We recorded songs with a TASCAM DR-40 digital recorder (TASCAM, Japan) and a Superlux PRA118L shotgun microphone (Superlux, Taiwan) with windscreen. Recordings were set to mono channel mode at 24-bit WAV with 44.1 kHz sampling rate, no cut-off frequency function was applied. All birds singing along the transect line were recorded with the same settings.

            The background noise level at each site was measured using a WESEN WS1361 (WESEN, China) Type II sound level meter using C-weighting due to its sensitivity to low frequency noise. The sound level meter was set on a tripod at 1.2 meters in height and at least one meter away from any surface to avoid sound reflection, which would result in a higher reading (Environmental Protection Department 1997). This background noise level measurement was focused on the low frequency anthropogenic noise, so the noise level measurement was paused when insect noise occurred in the environment. Sound measurements were taken in three different directions (000°, 120°, 240°), using the L_eq(C) (equivalent continuous sound level in C-weighting) measurement for five minutes each at the start and the end of sampling. We calculated overall background noise level for each site by averaging these values. 

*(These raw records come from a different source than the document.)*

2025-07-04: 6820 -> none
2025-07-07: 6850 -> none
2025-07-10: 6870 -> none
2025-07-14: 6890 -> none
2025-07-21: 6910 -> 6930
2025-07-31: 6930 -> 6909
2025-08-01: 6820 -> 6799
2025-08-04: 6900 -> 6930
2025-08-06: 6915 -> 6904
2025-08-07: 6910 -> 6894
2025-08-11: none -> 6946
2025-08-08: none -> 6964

As many species sing multiple types of vocalizations, for this study we chose one specific type of vocalization of each species (Figure 2) for further analysis using Avisoft SASLab Pro Version 5.2.06 (Avisoft Bioacoustic, Berlin, Germany). Spectrogram settings were: FFT length 1024 with 100% frame size and Hamming Window, which provided a 43 Hz frequency resolution and 56 Hz bandwidth resolution on the measurements. We measured the following parameters using the automatic parameter measurement function: minimum frequency, maximum frequency and peak frequency. Automatic parameter measurements were used to reduce bias and increase consistency of the measures (Zollinger et al. 2012, Ríos-Chelén et al. 2017). Bandwidth (frequency difference) was calculated as the difference between the maximum and minimum frequency. We analyzed at least three vocalizations for each individual included in this study (range: 3 - 63). All vocalizations were measured separately and then averaged for each individual.

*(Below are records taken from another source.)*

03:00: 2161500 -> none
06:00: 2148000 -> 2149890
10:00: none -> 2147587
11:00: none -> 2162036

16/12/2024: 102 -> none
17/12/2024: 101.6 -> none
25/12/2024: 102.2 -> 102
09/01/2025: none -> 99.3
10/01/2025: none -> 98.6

For the automatic parameter measurements, a -15 dB threshold and 25 ms hold time was set, with the measurement taken at the start, center and the end of the vocalization. The cut-off frequency function was used on the recordings before measures were taken, based on the visual inspection of the spectrogram; a high pass frequency filter removed low frequency noise, and a low pass filter was applied on those recordings which contained continuous high frequency noise such as insect sounds. Other noise that could potentially affect the automatic measurement was cleared using the standard eraser cursor function in Avisoft using manual visual judgement. We did not include any recordings where songs were so heavily masked that the vocalization could not be clearly distinguished.